Bu vecizeden anladığım şudur ki; Kanunu tatbik eden merci ile tatbik ettiği husus çok mühimdir. Kanunu tatbik eden hükümet olduğu gibi, tatbik ettiği kanun ise "hikmetteki desatir"e uygun olan kanunun tatbiki iledir. Görünüşte hikmetteki desatir yani şeriatın emrettiği kaide her ne kadar akla ve mantığa uygun değil ve sanki zulüm gibi görünse de, verdiği neticeler ile meyvedardır. Hikmetteki desatir ise şimdiki manada şeriatın emrettiği usulleri tatbik etmek iledir. Yoksa beşerin icat ettiği düsturları yani beşeri kanunları tatbik etmek, her ne kadar tatbik eden merci hükümet olsa da işte cumhur-u avamda tesir etmiyor. İşte hırsızlığın önüne geçilemiyor. Zinanın haddi hesabı kesilmiyor. Bunlardan en çok bildiğimiz husus, hırsızlık konusundadır. Hikmetteki desatir yani şeriat hırsızlığın cezasını farklı tayin ettiği halde, beşeri kanunlar farklı tayin etmiş ve halen bu beşeri düsturları tatbik ediyoruz. Onun için tesiri olmuyor. Hırsızlığın önüne geçilmediği gibi "nasıl olsa insanlar görmüyor, hükümet polisi beni yakalayamaz" düşüncesiyle hırsızlığa devam ediliyor. Muhakkak surette "hikmetteki desatir"e göre tatbik edilmesi lazım. Zaten tarih buna şahit olmuştur. Öyle bir zaman ki hırsızlık yok denecek kadar az ve cezası da yok denecek kadar az verilmiştir.

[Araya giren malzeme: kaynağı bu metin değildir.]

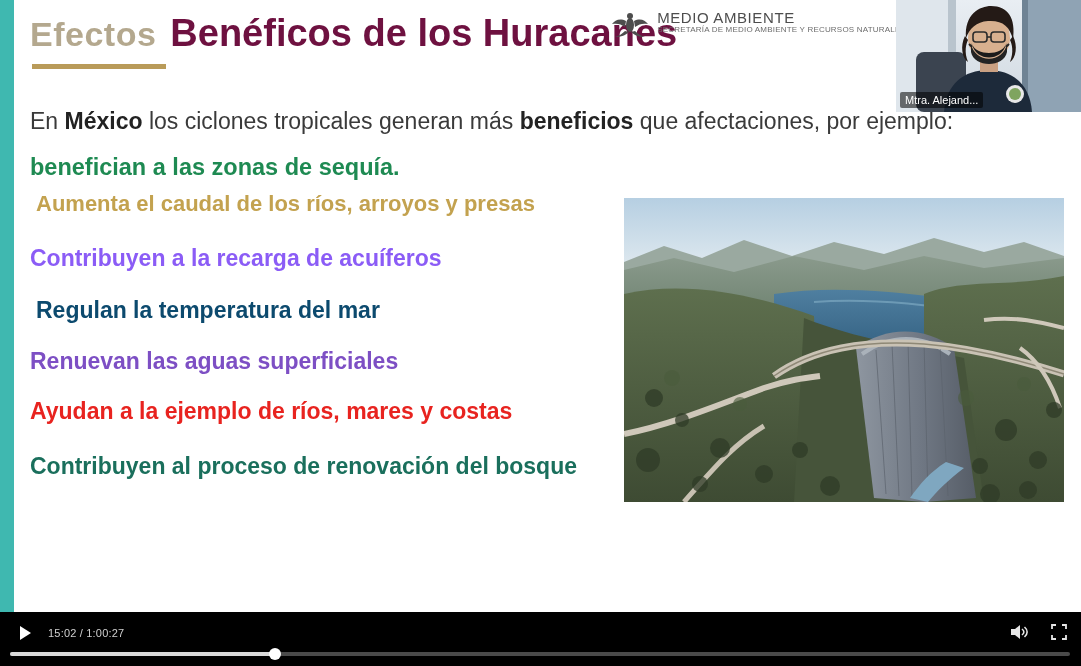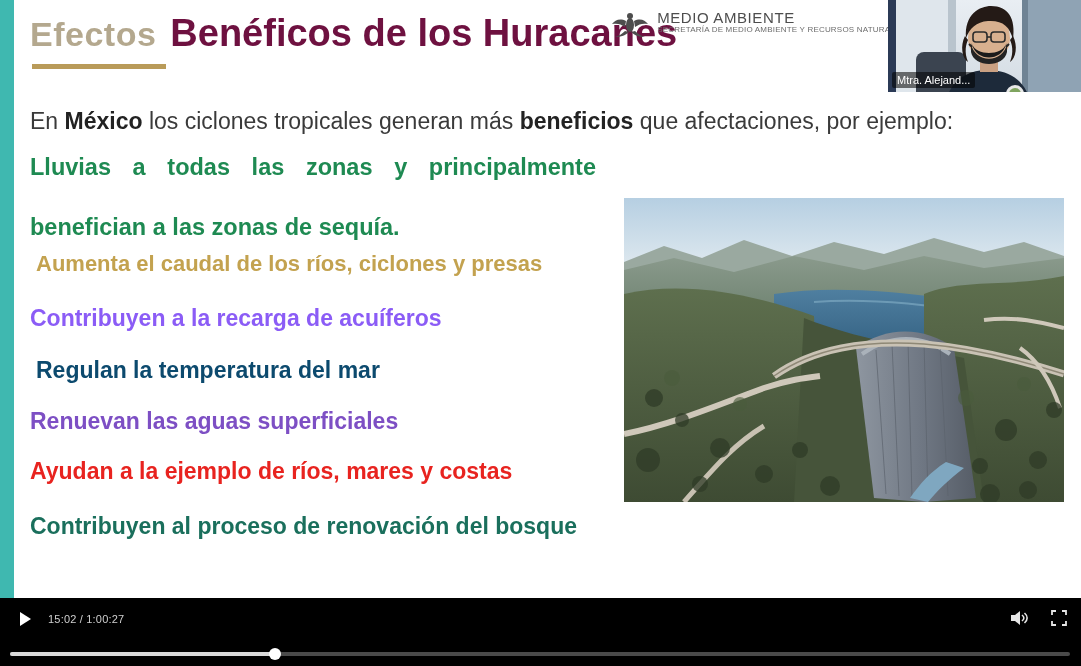--- a/index.html
+++ b/index.html
@@ -204,10 +204,9 @@
     right: 0;
     top: 0;
     width: 185px;
-    height: 92px;
+    height: 112px;
     overflow: hidden;
     background: #2b3a56;
-    padding-left: 8px;
   }
   .selfview svg { display: block; }
   .sv-name {

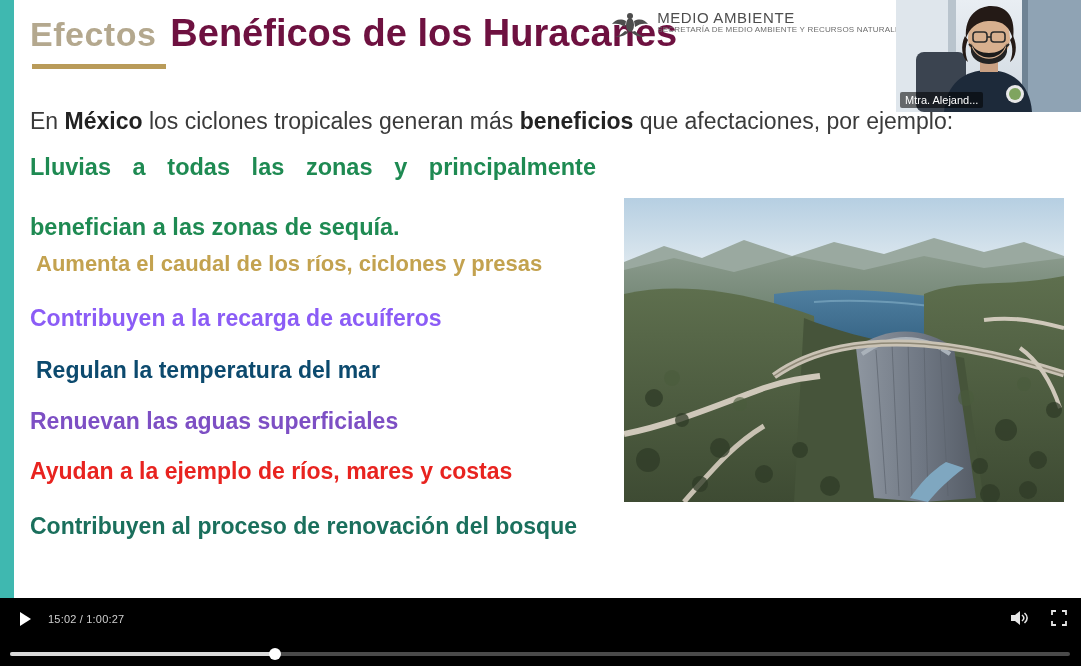--- a/index.html
+++ b/index.html
@@ -343,7 +343,6 @@
 
       <div class="bullets">
         <div class="b-line b1">
-          <span class="j">Lluvias a todas las zonas y principalmente</span>
           <span>benefician a las zonas de sequía.</span>
         </div>
         <div class="b-line b2">Aumenta el caudal de los ríos, ciclones y presas</div>

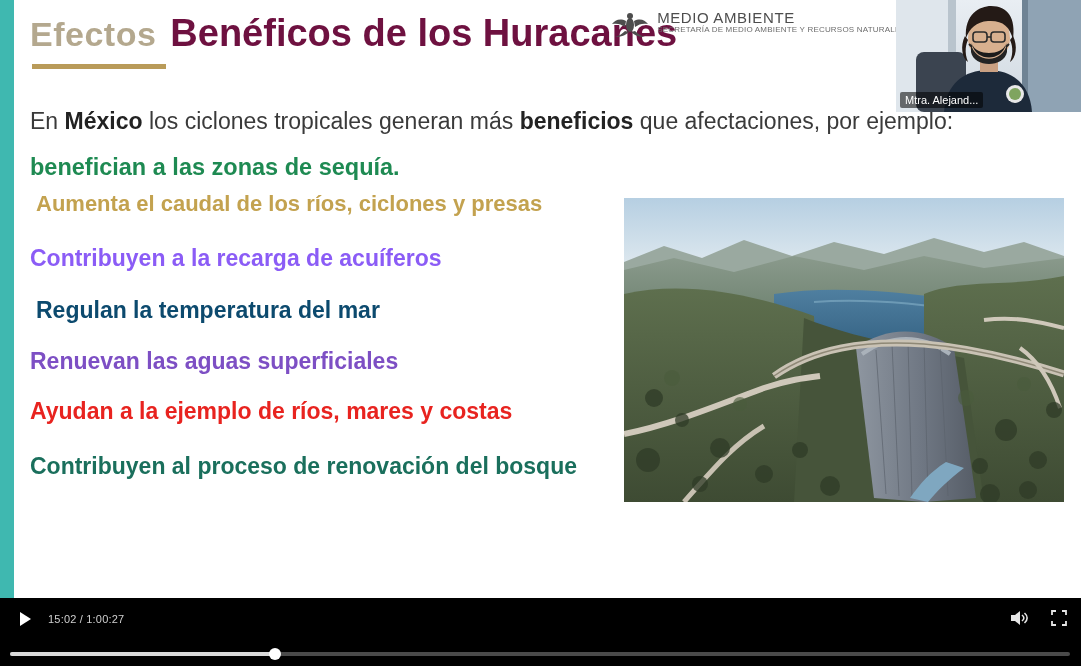--- a/index.html
+++ b/index.html
@@ -345,7 +345,7 @@
         <div class="b-line b1">
           <span>benefician a las zonas de sequía.</span>
         </div>
-        <div class="b-line b2">Aumenta el caudal de los ríos, ciclones y presas</div>
+        <div class="b-line b2">Aumenta el caudal de los ríos, arroyos y presas</div>
         <div class="b-line b3">Contribuyen a la recarga de acuíferos</div>
         <div class="b-line b4">Regulan la temperatura del mar</div>
         <div class="b-line b5">Renuevan las aguas superficiales</div>

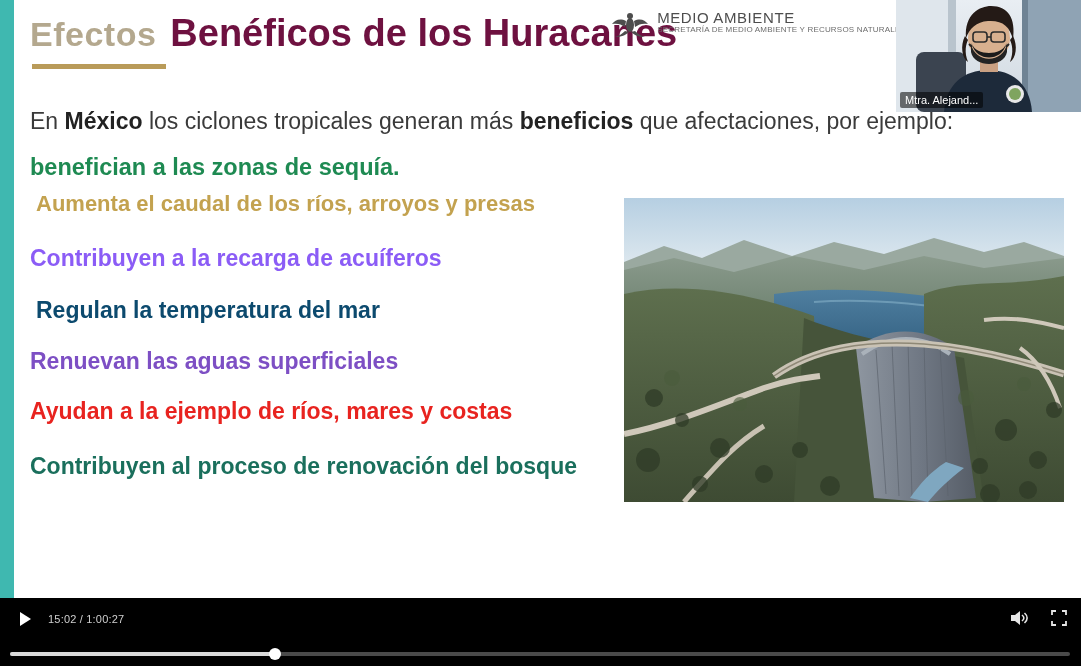--- a/index.html
+++ b/index.html
@@ -229,7 +229,7 @@
     left: 0;
     bottom: 0;
     width: 1081px;
-    height: 68px;
+    height: 54px;
     background: #000;
   }
   .pb-row {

Yalnız hükümet, kanunu tatbik ederken müsavat üzere kanunu tatbik etmelidir. Yani bütün herkese eşit surette kanunu tatbik etmelidir. Bu kaide "müsavatsız adalet, adalet değil" kaidesiyle izah edilir. Yani fakire ayrı, zengin ve makam sahibine ayrı kanun tatbik etmek eşitlik olmadığı gibi müthiş bir zulmü netice verir. Şu anda ülkemizde tatbik edilen kanunlar gibi....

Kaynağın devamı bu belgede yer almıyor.